Well, I've actually been fantasizing about living alone in a concrete underground bunker where nobody could disturb me for over a year. I tried to break up with my husband several times, but I am financially dependent on him (can't get job, waiting for visa approval) and I lied to my parents and said I went abroad for a legit job. He did initially "hire" me and promise to pay me, but then it became a relationship and I accepted the fact I wasn't going to be paid. Every time I tried to break up he said it was either be together or leave completely. Going back home would have meant telling the truth to my parents and feeling shamed. Of course I've had to do that now, but the behaviour really ramped into overdrive after he discovered the cheating, so my old ways of excusing him have fallen by the wayside. People think it's just psychological manipulation and weakness that makes people stay in these situations, but actually it's usually because you are actually dependent on them in a material sense. SO MANY women in these relationships don't have their own money or have kids with the abuser or something.
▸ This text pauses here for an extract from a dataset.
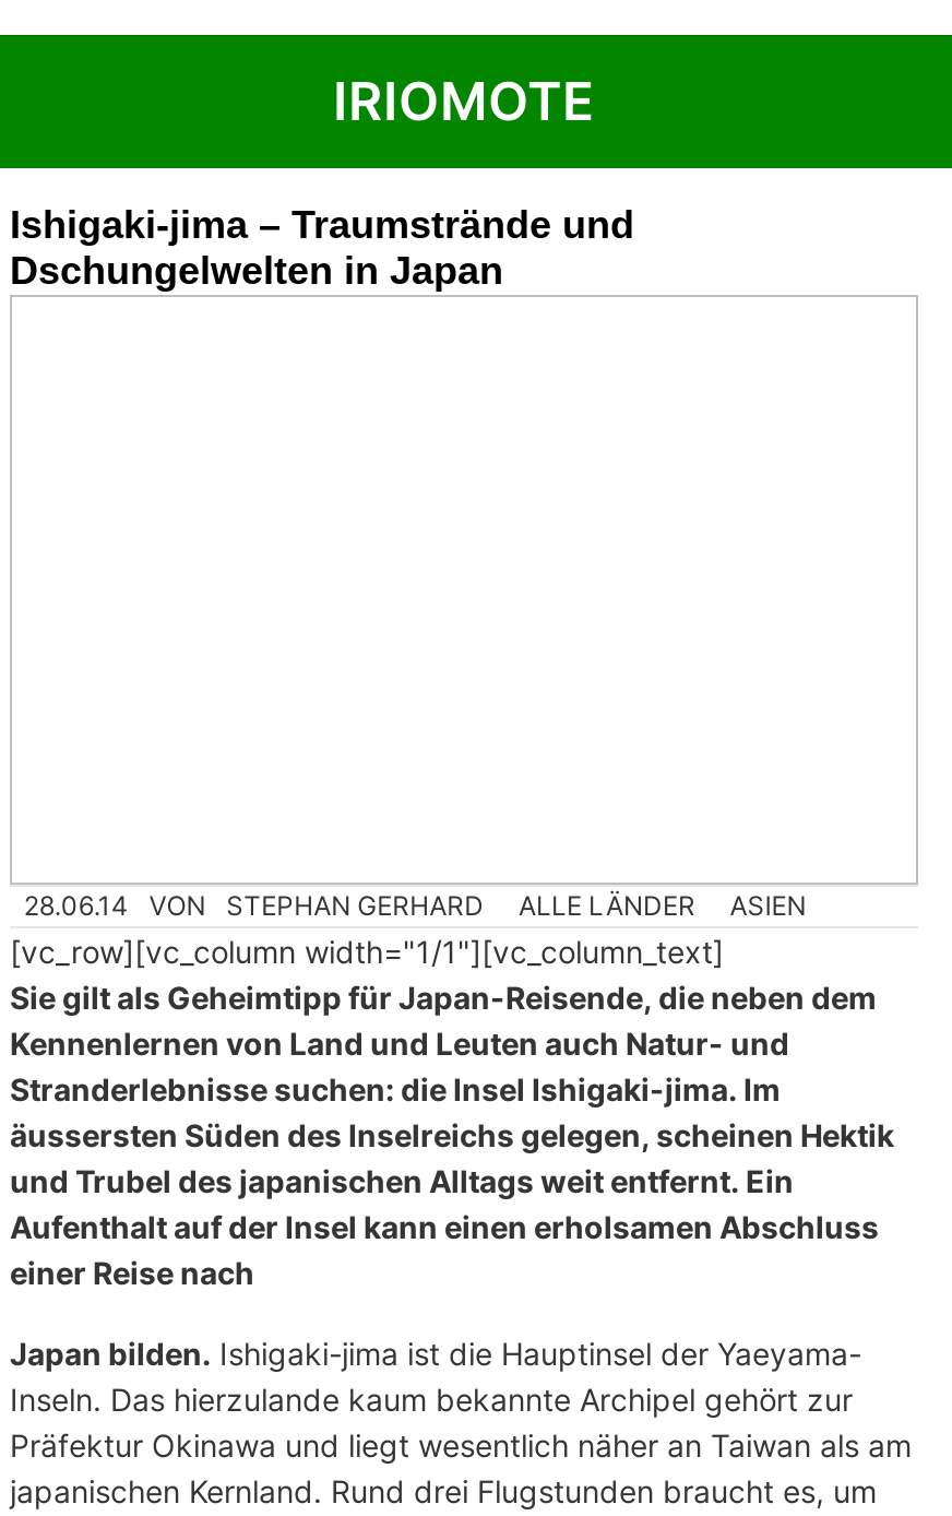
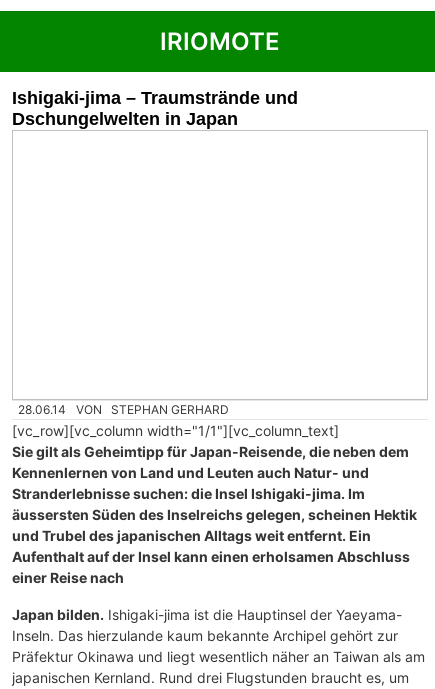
[519,889,806,921] ALLE LÄNDER | ASIEN -> none

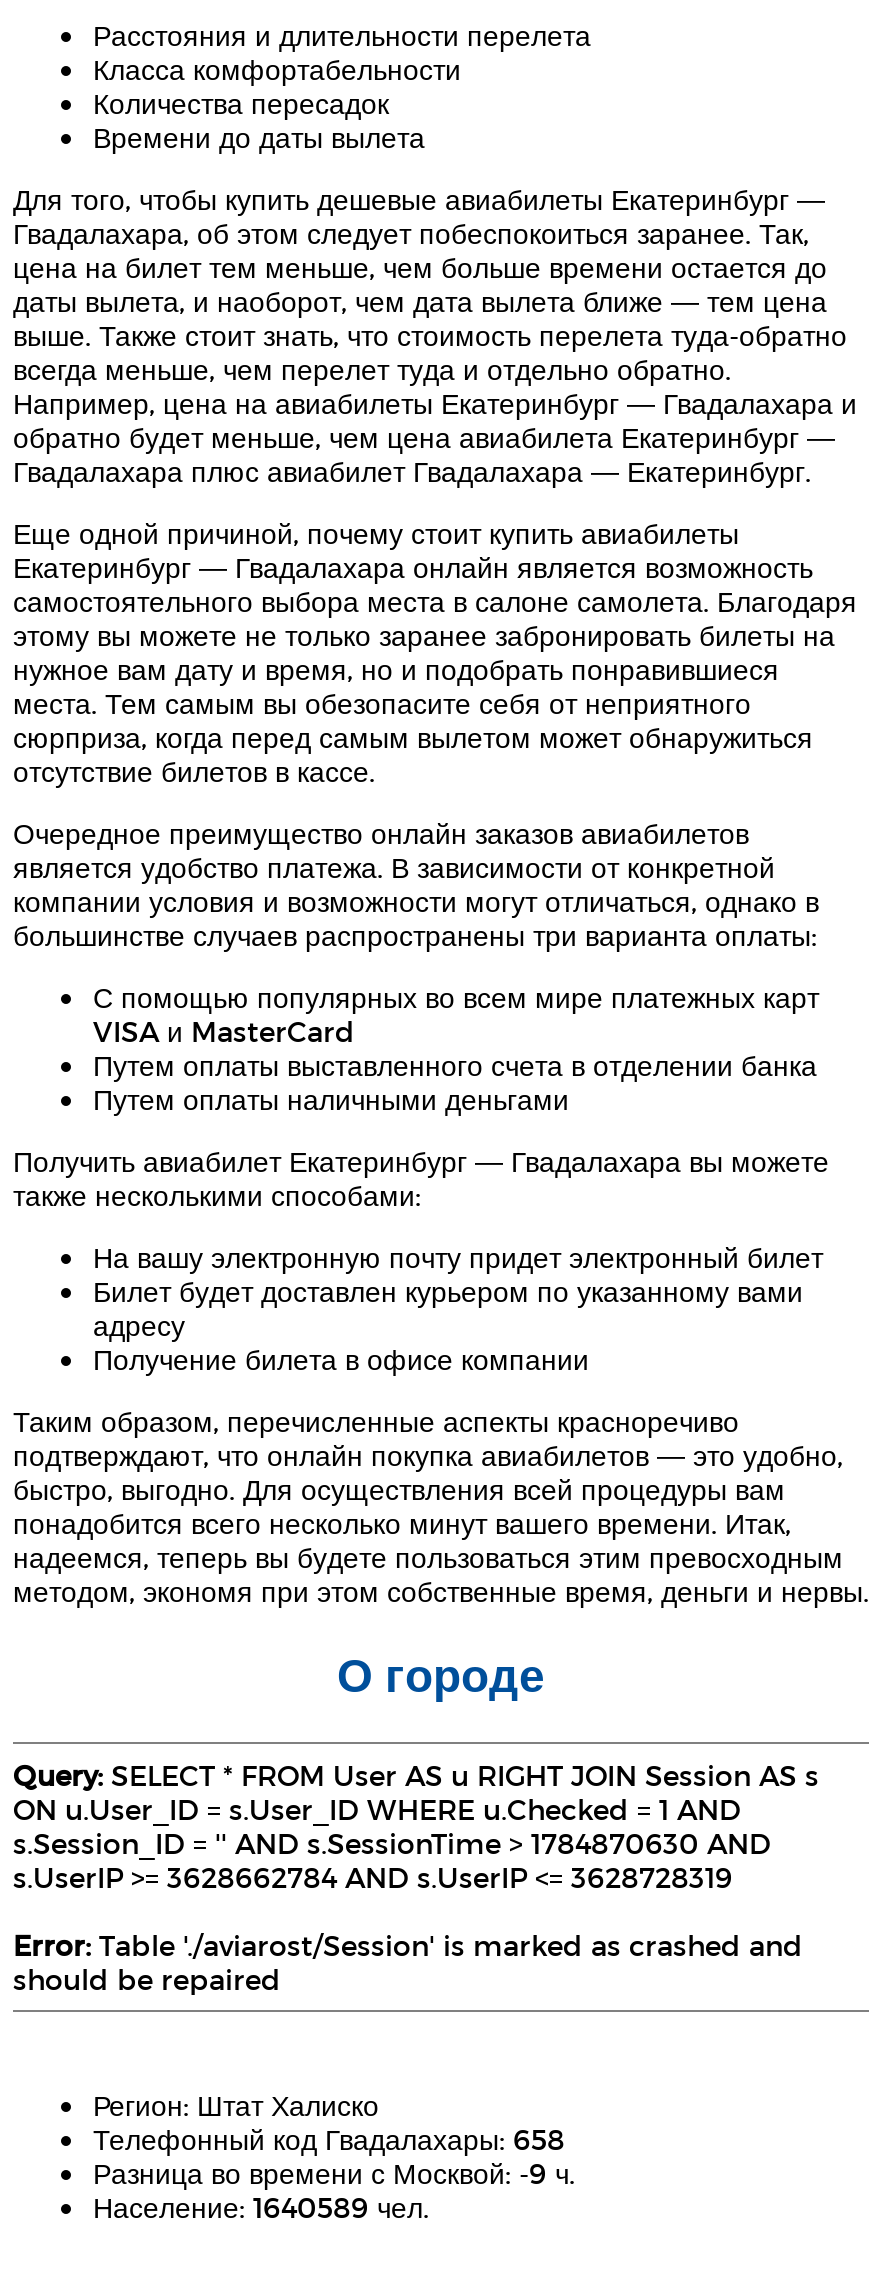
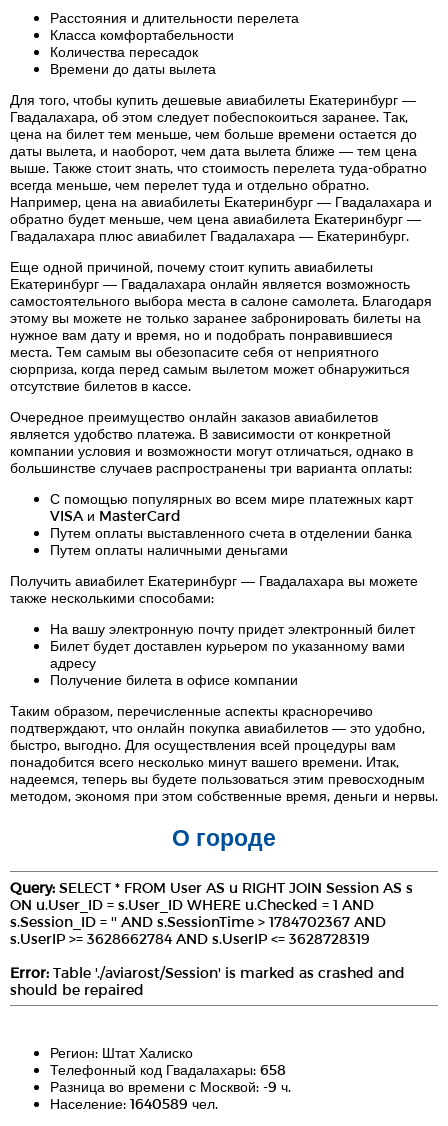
[13,1826,771,1860] s.Session_ID = '' AND s.SessionTime > 1784870630 AND -> [10,913,386,930] s.Session_ID = '' AND s.SessionTime > 1784702367 AND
The "other man" is someone I literally would have gotten back together with at any point after he broke up with me. He's the only person on the planet who could have convinced me to do what I did. So it's less about trying to go off with some random guy as a replacement, and actually really caring about it on a genuine level. That's why this fucking sucks, if I was just using someone to escape or "save me", it wouldn't be such a big deal that he no longer wants me.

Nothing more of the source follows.